Roman civilization was nearly 1,000 years old by the time the wall was built, and it must have seemed that Rome would indeed last forever.

Soldiers manned the wall continuously for 200 years after its construction.  But the empire did not last forever.  It collapsed, and Hadrian’s wall became a quarry used by the local people scavenging for building materials.

Historians spill lots of ink debating why Roman civilization fell to roving bands of barbarians.  But when you get right down to it, the answer is in the Bible (see this Sunday’s readings–Isaiah 5:1-7 and Matthew 21:33-43).  Rome fell for the same reason that the Kingdom of Israel fell in 722BC and Judah was exiled to Bablyon in 587BC.  Divine Providence had blessed all three societies.  But he had also called them all to account, and found them wanting.  He had planted them as choice vines, but these civilizations had yielded sour grapes.  Idolatry, adultery, and social injustice were some of the fruits the produced before their collapse.  And how about the people of Jericho?  Why did their walls come tumbling down?  Could it have anything to do with the fact that they practiced child sacrifice and ritual prostitution?

That was then.  How about now?  America was founded in large part by those seeking to make it “a city on a hill.”  Its motto was “in God we trust.”  Now judges rule that we can retain this motto without infringing on anyone’s rights precisely because we really don’t mean it.  America once exported democracy.  Now it exports “Desperate Housewives” and “Sex in the City.”  When I travel around the world and tell people that I’m from Dallas, their faces light up.  Even if they can’t speak English, they manage to smile and exclaim “J.R.!”

Many assume America will last forever.  But there were soldiers manning Hadrian’s wall for more years than a US president has occupied the White House.  We are not invulnerable, as September 11 and Katrina have reminded us.  If we continue to yield sour grapes, our walls too will come tumbling down.

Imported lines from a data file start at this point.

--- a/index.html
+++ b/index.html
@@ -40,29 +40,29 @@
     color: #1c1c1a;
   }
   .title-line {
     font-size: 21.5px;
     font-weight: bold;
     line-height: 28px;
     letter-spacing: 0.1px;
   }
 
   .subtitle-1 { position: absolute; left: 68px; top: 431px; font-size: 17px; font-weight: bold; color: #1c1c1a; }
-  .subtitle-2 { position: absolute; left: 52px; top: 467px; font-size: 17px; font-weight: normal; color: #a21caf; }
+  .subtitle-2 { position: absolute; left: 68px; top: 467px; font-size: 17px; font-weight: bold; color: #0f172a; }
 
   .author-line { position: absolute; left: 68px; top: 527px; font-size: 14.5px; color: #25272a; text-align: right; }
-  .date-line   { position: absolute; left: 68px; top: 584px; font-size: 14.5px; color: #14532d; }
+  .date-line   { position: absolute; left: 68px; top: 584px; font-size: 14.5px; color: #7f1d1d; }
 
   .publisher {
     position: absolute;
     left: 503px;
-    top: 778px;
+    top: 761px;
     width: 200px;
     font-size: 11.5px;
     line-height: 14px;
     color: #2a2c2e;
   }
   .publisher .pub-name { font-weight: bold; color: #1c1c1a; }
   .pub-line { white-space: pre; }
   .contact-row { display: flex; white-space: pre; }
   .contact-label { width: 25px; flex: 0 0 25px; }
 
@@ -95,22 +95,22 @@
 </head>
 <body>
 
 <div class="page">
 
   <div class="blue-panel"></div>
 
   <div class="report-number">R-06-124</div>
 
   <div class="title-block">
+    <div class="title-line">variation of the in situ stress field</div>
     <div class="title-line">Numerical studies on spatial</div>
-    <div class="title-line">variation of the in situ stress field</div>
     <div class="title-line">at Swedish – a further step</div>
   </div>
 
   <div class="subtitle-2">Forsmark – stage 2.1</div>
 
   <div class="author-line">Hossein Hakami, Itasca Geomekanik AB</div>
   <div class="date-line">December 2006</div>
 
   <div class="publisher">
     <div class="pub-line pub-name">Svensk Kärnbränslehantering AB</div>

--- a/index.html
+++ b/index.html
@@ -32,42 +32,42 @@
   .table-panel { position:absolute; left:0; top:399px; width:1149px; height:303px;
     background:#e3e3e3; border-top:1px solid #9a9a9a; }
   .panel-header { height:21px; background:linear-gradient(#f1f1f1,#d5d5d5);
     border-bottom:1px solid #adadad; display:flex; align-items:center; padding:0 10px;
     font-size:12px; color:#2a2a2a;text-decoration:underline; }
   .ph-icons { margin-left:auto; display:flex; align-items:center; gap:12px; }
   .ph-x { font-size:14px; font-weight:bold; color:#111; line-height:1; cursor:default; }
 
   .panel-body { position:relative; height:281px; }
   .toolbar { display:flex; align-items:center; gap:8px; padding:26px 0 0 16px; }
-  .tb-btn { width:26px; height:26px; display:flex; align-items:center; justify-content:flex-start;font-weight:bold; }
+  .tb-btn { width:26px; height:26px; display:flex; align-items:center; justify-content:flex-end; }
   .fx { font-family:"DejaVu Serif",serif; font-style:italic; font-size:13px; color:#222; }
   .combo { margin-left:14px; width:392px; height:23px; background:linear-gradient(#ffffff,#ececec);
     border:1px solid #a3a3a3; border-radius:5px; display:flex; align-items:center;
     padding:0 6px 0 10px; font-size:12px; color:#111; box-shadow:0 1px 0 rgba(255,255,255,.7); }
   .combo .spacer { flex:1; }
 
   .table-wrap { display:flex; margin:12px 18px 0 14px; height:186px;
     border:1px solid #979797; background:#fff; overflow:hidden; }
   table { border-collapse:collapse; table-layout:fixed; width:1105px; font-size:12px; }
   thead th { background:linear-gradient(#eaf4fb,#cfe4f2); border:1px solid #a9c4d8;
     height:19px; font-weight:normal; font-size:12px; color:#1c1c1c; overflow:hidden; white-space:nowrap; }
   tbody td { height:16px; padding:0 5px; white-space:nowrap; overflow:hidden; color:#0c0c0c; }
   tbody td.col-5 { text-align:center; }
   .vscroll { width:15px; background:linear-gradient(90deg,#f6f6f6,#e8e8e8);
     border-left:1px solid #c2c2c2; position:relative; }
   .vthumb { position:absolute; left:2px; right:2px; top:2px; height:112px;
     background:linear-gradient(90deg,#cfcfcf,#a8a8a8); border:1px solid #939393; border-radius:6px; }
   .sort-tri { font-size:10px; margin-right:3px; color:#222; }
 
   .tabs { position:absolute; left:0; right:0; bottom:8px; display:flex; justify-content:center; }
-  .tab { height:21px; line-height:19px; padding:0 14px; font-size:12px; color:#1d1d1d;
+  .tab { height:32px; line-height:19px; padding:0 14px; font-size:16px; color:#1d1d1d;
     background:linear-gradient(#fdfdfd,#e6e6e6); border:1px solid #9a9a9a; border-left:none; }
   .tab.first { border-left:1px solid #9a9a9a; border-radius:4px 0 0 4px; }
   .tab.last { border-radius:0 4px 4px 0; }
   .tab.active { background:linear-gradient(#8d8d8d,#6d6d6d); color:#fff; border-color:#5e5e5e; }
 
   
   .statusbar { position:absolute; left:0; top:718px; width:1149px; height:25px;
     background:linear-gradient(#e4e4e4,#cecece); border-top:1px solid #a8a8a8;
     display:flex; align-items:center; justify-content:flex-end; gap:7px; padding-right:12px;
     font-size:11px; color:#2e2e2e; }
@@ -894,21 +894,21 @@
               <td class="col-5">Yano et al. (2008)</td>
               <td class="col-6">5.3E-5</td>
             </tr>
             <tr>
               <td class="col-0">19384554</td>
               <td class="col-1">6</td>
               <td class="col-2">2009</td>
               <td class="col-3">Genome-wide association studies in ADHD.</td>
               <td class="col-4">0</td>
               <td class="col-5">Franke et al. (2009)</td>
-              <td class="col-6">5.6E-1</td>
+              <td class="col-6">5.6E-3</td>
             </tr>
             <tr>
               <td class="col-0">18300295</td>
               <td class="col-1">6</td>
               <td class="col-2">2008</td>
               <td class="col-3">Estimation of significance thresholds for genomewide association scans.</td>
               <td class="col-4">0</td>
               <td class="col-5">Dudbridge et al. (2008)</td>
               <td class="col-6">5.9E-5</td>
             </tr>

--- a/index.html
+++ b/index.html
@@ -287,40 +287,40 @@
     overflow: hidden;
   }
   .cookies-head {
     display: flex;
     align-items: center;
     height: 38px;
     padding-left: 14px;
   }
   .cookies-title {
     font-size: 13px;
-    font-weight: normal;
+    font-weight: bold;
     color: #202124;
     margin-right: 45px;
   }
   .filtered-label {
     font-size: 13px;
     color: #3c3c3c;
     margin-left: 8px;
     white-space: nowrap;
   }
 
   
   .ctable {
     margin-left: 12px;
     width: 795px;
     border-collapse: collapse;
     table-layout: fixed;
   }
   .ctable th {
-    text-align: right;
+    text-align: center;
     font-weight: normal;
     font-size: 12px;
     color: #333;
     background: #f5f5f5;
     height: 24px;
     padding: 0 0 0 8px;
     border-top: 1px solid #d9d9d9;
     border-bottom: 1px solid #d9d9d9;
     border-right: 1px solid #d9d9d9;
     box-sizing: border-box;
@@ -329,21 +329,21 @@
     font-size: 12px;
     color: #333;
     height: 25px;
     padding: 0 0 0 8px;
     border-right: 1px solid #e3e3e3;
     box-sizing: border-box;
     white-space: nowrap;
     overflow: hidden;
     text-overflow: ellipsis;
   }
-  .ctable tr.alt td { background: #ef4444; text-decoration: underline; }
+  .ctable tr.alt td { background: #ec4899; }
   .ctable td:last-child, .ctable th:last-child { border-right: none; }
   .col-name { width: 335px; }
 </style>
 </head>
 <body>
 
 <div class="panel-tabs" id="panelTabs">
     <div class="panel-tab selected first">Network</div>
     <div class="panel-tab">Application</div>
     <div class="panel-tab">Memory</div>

So what are we to do?  Perhaps instead of killing the prophets, we ought to listen to them.  Maybe we can begin honoring God rather than exiling him, respecting marital fidelity rather than ridiculing it, protecting the unborn rather than protecting their “terminatators,” and caring for the poor rather than abandoning them.

And maybe we can follow the advice of St. Paul (Phil 4:6-9) and renounce the anxiety that makes us miserable and causes us to conclude that we must “take care of ourselves” rather than do things God’s way.  Perhaps if we thank God for blessings and even trials, presenting our needs to Him in faith, we’ll see a change in our mood and even a change in our world.   And maybe if we fill our minds with the splendor of truth rather than with the trash of “Desperate Housewives” we might just notice more joy and serenity in our lives.

Have you ever seen a more frantic society than ours?  We eat, drink, and breathe tension.

Yet St. Paul speaks of a “peace that passes all understanding.”  It’s a peace that does not go away even when planes strike towers and hurricanes swamp cities.  It starts in the inside but has impact on the outside.  Without it, Mother Teresa could have never lasted in the chaos of Calcutta and John Paul the Great could have never made his way through Nazi tanks and Communist oppression to occupy the chair of Peter.  

This peace indeed defies comprehension.  But it’s ours for the asking.